WHAT IS NEEDED:
Consider the entries given below. Count the lines that include "effluent" and give only the count.

LISTED ENTRIES:
===

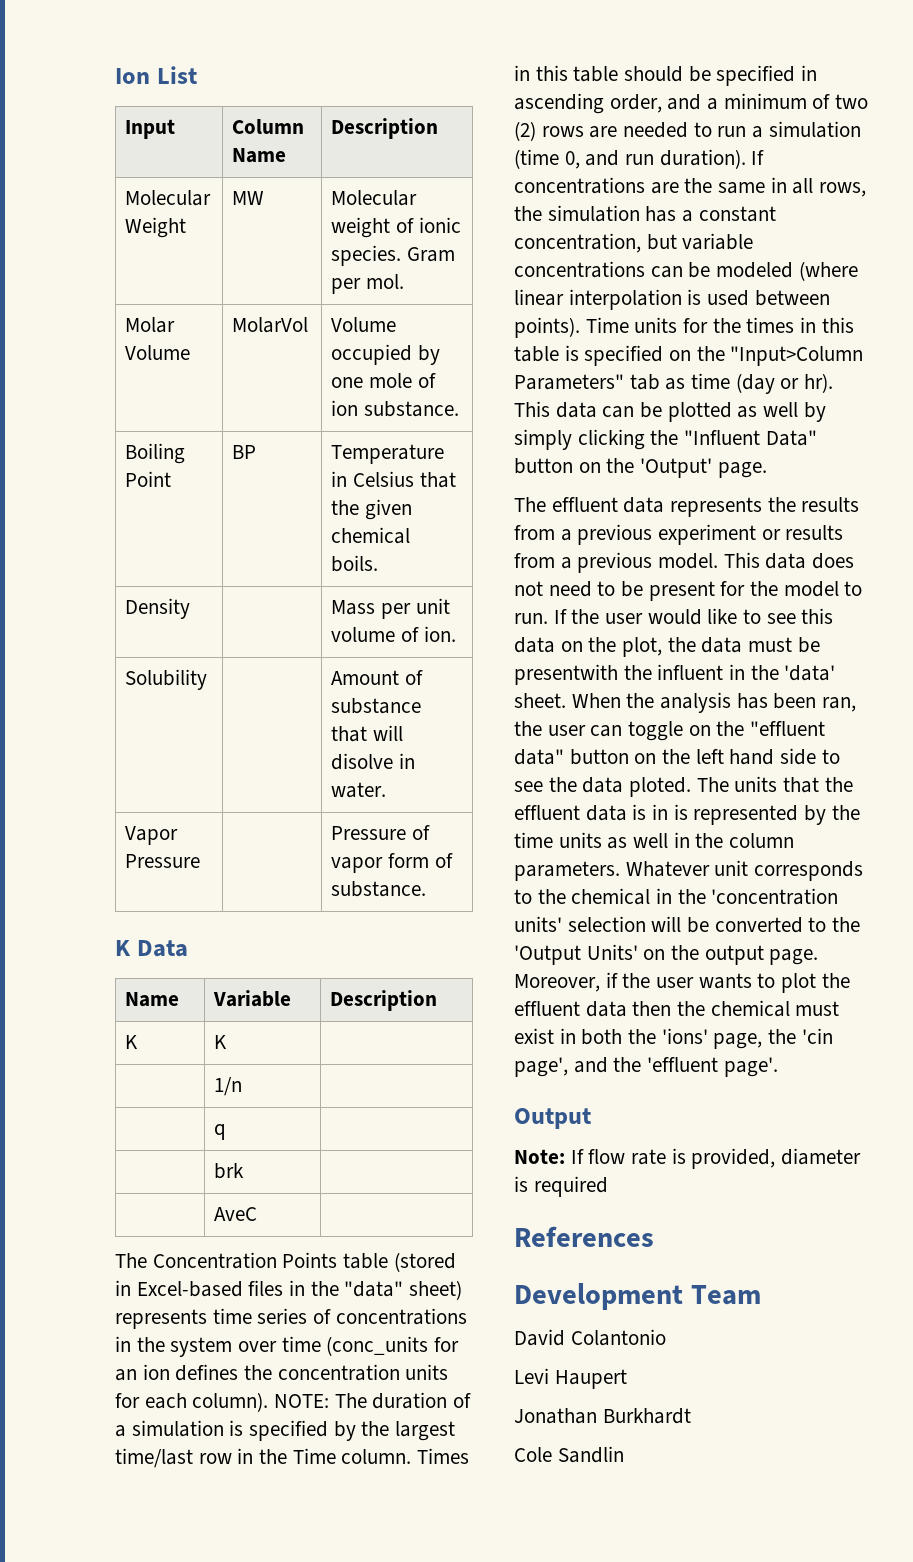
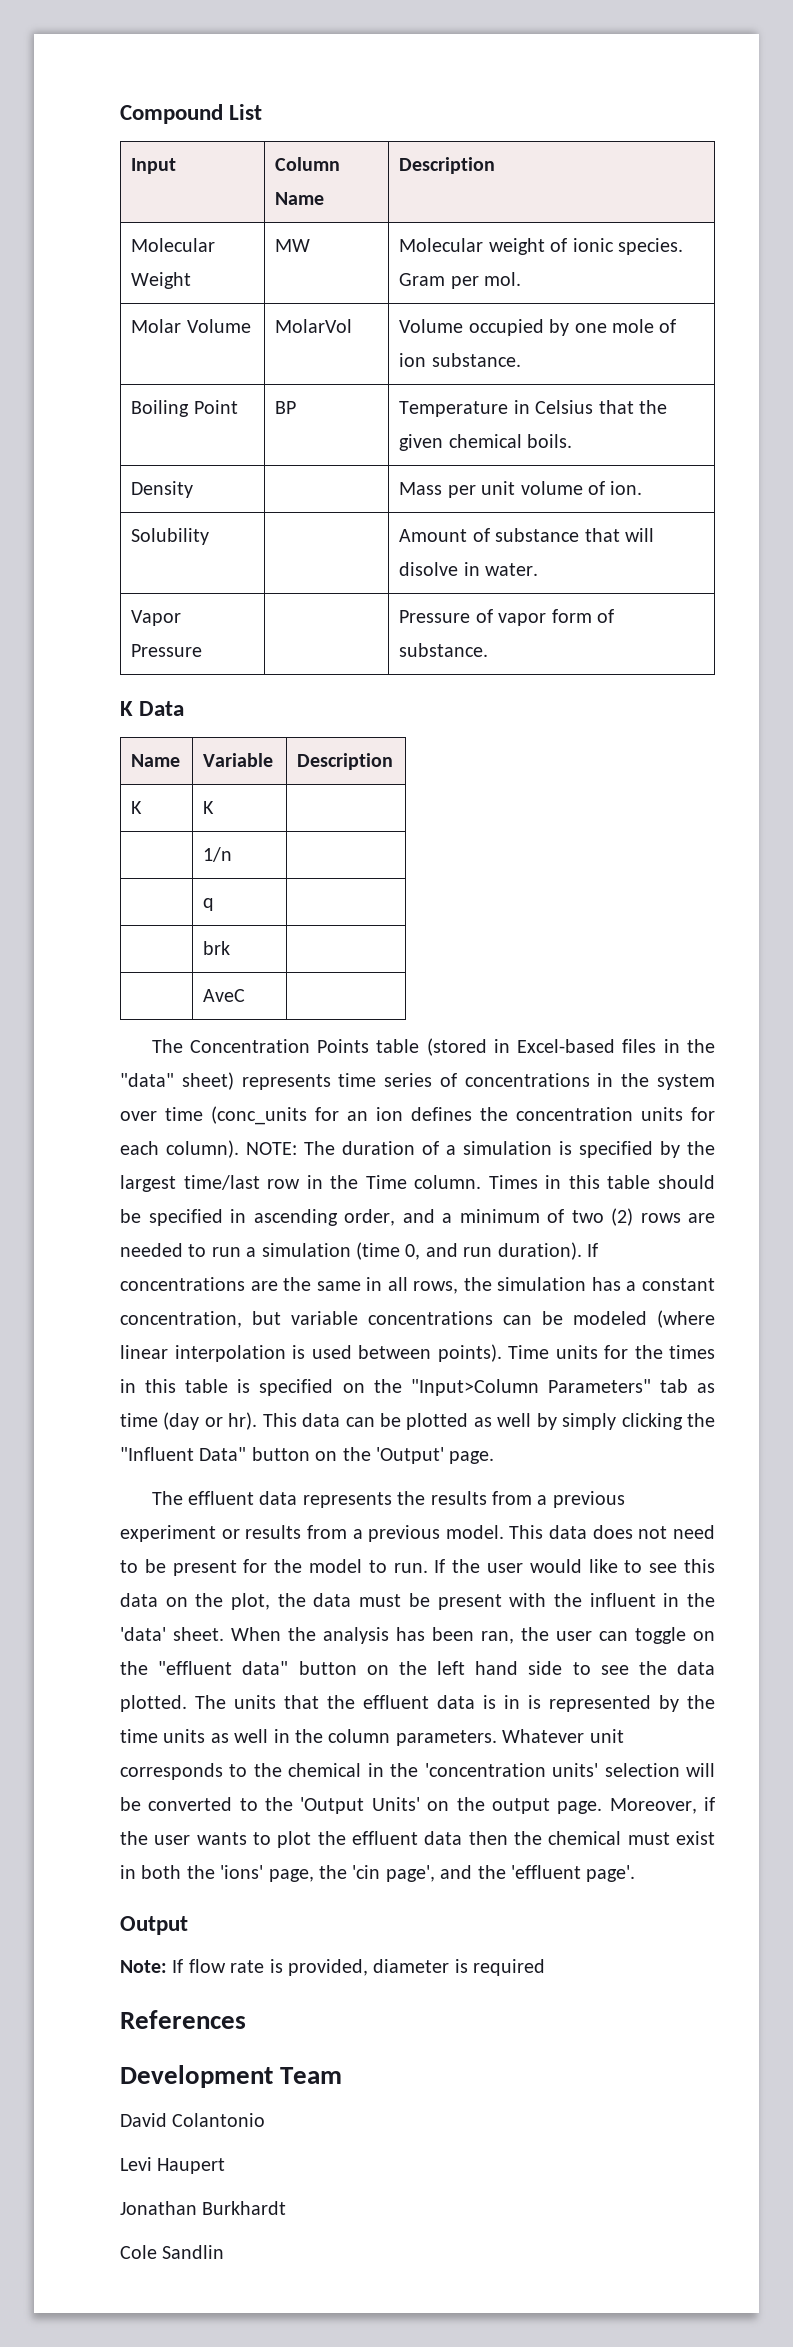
- Ion List
+ Compound List
- If the user would like to see this data on the plot, the data must be presentwith the influent in the 'data' sheet.
+ If the user would like to see this data on the plot, the data must be present with the influent in the 'data' sheet.
- When the analysis has been ran, the user can toggle on the "effluent data" button on the left hand side to see the data ploted.
+ When the analysis has been ran, the user can toggle on the "effluent data" button on the left hand side to see the data plotted.

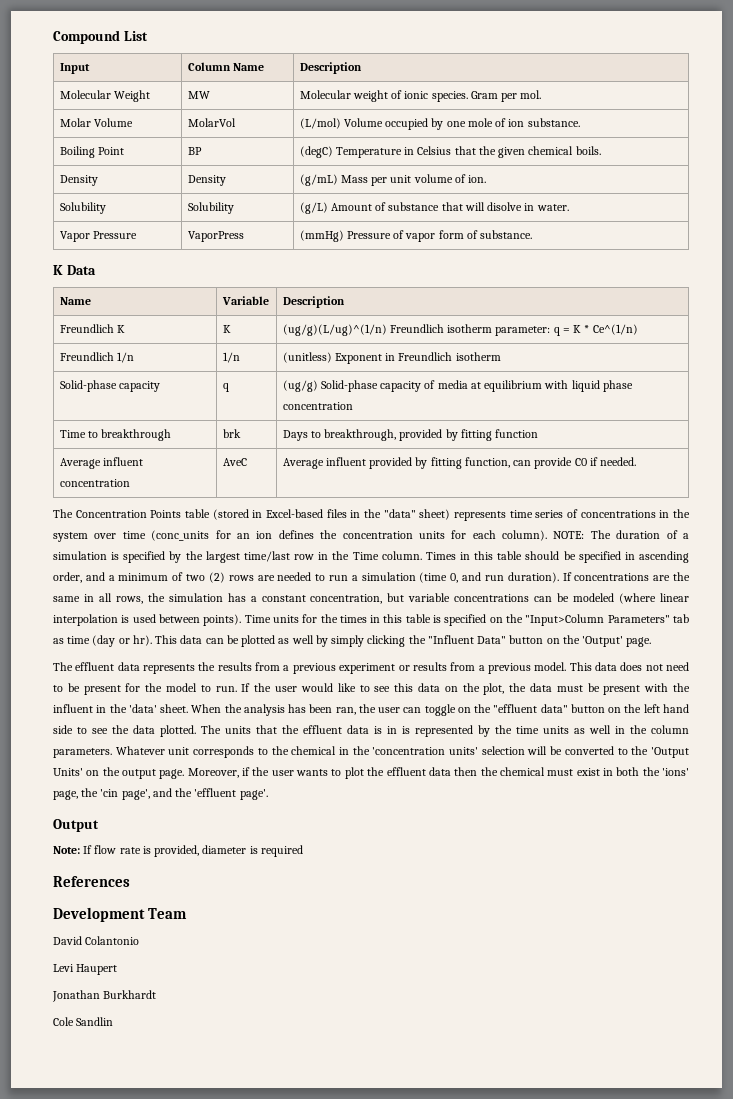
- Molar Volume | MolarVol | Volume occupied by one mole of ion substance.
+ Molar Volume | MolarVol | (L/mol) Volume occupied by one mole of ion substance.
- Boiling Point | BP | Temperature in Celsius that the given chemical boils.
+ Boiling Point | BP | (degC) Temperature in Celsius that the given chemical boils.
- Density | | Mass per unit volume of ion.
+ Density | Density | (g/mL) Mass per unit volume of ion.
- Solubility | | Amount of substance that will disolve in water.
+ Solubility | Solubility | (g/L) Amount of substance that will disolve in water.
- Vapor Pressure | | Pressure of vapor form of substance.
+ Vapor Pressure | VaporPress | (mmHg) Pressure of vapor form of substance.
- K | K |
- | 1/n |
- | q |
- | brk |
- | AveC |
+ Freundlich K | K | (ug/g)(L/ug)^(1/n) Freundlich isotherm parameter: q = K * Ce^(1/n)
+ Freundlich 1/n | 1/n | (unitless) Exponent in Freundlich isotherm
+ Solid-phase capacity | q | (ug/g) Solid-phase capacity of media at equilibrium with liquid phase concentration
+ Time to breakthrough | brk | Days to breakthrough, provided by fitting function
+ Average influent concentration | AveC | Average influent provided by fitting function, can provide C0 if needed.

===

ANSWER BOX:
2